When she stepped outside the light was dawning, a pale, almost translucent blue. She got in the ute and turned the ignition. It was a shame to disrupt the hush, but she had no choice.
He was tired when she visited last. He looked thin, but she couldn’t say it. When she left, he was standing in the front yard, Nell by his side. He was strong and tall in the sunlight and Jenny told herself he was fine.
She drove slowly. Carefully. She pulled off the highway onto Coorong Road and crept along Main Street. Coorong was dead at this time of the morning. No cars, no streetlights, no people. Jenny would have enjoyed it without the weight. She took a breath in, like she’d been taught, and slowly let it go. It didn’t help. Counsellors knew about anxiety, but they weren’t much use when it came to premonitions.
The stock route had a name now. Wangara Road. It was a big name for a few kilometres of gravel. Ellersley took up most of one side, which wasn’t saying much. As Jenny’s ute rattled over the grid and hit the dirt track, the sun tipped over the ridge. She followed the track to the homestead, spitting up eddies of dust, and killed the ignition a few metres from the house, rolling down to the yard.
Her boots crunched loudly on the gravel. It sounded more like a tip truck emptying than a person walking.
She unlatched the gate and continued warily up the concrete path. The screen door was jammed half open, and thick silence was pouring out of the house.
Jenny clomped up the steps and leaned in.
‘Hi Dad, it’s me.’ It was the first time she’d spoken that morning and it came out croaky. She cleared her throat and tried again. Louder.
‘Dad? You here?’ Her father scoffed at the idea he was going deaf, but he hated to be caught off guard.
Jenny scraped the screen door wide open and stepped into the porch.

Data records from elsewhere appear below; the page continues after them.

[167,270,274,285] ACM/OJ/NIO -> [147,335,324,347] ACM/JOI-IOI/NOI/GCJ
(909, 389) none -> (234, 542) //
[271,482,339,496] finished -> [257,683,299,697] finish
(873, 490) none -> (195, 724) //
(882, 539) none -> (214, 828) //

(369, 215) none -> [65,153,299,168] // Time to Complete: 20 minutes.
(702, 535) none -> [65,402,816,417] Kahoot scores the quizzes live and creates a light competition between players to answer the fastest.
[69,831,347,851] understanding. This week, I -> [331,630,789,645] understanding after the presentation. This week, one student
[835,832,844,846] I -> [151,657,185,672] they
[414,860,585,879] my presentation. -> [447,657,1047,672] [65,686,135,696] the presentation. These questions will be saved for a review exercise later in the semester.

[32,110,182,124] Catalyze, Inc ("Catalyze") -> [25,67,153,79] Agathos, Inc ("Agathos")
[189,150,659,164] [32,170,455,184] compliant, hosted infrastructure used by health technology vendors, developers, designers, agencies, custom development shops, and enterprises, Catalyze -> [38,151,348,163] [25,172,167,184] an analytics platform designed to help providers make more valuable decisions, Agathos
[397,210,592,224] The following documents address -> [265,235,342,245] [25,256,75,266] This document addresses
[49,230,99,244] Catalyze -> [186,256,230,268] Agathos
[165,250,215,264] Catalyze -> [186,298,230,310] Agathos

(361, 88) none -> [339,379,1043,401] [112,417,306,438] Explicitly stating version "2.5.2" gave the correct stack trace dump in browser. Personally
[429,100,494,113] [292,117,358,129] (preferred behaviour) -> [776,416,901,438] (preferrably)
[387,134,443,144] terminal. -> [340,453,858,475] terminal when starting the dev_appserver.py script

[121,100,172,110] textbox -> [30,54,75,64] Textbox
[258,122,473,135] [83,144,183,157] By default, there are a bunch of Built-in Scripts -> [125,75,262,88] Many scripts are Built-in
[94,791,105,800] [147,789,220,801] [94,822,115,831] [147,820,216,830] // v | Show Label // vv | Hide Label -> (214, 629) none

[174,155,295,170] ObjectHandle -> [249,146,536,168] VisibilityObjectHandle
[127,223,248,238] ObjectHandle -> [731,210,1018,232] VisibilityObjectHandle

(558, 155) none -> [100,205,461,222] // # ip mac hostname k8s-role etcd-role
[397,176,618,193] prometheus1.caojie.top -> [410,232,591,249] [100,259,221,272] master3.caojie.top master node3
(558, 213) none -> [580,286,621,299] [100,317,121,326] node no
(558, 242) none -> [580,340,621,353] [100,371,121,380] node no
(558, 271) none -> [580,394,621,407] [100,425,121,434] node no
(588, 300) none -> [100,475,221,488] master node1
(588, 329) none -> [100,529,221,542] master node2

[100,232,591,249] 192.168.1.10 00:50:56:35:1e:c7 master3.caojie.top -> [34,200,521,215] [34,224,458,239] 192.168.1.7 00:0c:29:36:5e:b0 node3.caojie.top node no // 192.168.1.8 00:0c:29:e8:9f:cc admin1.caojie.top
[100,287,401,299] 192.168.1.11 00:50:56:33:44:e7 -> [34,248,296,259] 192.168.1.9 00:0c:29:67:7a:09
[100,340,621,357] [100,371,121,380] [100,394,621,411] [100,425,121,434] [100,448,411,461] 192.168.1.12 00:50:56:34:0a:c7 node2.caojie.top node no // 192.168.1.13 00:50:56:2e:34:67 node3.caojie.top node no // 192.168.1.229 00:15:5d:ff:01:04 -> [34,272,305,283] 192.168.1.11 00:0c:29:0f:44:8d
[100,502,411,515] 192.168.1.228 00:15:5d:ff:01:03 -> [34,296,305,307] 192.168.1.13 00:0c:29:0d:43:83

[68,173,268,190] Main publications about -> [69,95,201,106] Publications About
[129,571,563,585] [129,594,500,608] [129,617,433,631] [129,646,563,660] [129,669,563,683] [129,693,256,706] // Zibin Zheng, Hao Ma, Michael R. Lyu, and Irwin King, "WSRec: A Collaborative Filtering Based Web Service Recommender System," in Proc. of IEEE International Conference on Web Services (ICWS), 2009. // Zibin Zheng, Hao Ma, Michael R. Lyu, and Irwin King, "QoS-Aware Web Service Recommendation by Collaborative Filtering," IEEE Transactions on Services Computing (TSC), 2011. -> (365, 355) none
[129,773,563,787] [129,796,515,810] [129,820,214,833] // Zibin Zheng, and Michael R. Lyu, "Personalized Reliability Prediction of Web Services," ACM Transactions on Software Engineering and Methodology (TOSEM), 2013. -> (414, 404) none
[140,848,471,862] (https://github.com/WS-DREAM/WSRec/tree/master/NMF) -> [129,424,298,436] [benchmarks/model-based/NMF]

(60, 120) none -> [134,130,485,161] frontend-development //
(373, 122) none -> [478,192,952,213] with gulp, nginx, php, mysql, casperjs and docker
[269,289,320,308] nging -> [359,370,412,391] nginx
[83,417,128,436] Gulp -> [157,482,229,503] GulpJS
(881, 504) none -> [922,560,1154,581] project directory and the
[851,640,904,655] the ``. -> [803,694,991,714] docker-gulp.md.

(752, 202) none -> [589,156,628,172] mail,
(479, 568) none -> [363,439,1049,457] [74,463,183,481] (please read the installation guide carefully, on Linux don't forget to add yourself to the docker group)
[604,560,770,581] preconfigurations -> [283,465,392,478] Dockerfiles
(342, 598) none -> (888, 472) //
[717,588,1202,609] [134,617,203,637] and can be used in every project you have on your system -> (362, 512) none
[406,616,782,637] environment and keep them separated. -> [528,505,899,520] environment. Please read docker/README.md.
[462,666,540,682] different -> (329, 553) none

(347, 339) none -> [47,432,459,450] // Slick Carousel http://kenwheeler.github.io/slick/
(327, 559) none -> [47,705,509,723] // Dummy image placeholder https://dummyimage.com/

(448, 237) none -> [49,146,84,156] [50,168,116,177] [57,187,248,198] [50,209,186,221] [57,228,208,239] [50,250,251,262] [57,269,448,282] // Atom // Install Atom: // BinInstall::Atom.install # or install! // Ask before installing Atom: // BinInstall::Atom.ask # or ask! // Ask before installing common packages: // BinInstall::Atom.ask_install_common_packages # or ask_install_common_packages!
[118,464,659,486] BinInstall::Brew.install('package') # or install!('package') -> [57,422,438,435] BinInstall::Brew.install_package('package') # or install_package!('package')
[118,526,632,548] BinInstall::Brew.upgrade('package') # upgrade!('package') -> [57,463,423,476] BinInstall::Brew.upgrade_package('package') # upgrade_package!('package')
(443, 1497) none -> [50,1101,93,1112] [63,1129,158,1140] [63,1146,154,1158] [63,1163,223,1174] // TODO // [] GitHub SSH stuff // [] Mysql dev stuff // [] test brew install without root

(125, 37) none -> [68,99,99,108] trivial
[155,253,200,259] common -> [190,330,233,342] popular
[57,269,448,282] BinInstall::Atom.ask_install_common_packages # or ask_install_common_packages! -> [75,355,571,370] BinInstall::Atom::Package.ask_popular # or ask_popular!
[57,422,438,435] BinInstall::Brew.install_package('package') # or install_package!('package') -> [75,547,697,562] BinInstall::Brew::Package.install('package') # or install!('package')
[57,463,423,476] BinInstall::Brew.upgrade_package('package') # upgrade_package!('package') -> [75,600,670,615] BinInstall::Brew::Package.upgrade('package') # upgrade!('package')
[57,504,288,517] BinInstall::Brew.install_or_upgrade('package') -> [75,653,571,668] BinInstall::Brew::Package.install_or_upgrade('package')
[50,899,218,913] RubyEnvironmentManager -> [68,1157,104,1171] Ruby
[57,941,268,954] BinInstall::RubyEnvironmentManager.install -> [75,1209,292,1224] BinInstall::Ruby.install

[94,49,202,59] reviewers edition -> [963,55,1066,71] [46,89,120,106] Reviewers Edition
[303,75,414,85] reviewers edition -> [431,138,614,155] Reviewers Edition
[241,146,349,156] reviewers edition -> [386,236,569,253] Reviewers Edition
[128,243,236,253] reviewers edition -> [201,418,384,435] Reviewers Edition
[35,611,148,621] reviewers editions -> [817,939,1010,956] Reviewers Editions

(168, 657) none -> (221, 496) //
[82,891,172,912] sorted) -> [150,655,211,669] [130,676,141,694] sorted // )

‘Dad?’ Her voice collapsed in front of her, knocked down flat. She crossed the cracked lino and stood at the hallway entry, not ready to cross the threshold. The air smelled stale and trapped, like any old man’s house, but there was something else. Something foul. A hostile presence, telling her to get out. She would have obeyed, would have run, if it were any other house. But it wasn’t. It was Ellersley. It was her dad, and she was the only one there. She had to keep going.
Jenny stepped across the metal strip pinning the carpet edge and paused for a moment to let her eyes adjust to the dim. She went slowly, cautiously.
Three steps in she found the crumpled body of her dead father.
‘Now that’s the way to bury your old man.’
Tom Edwards smacked the side of the telly, rattling the dinner plate on top. The fuzzy lines dispersed, leaving one transecting the screen. It was the best he’d get. He could see the people, at least.
‘Look at them. The whole bloody tribe must be there.’
He sank into his Jason recliner, wincing. He put the telly on for company during dinner. He couldn’t eat much, but it was easier if he was distracted from the bloating.
The program was part way through, but it didn’t matter. The documentaries were all the same. That bloody half whisper of some English bloke who thinks he’s discovered a lost civilisation.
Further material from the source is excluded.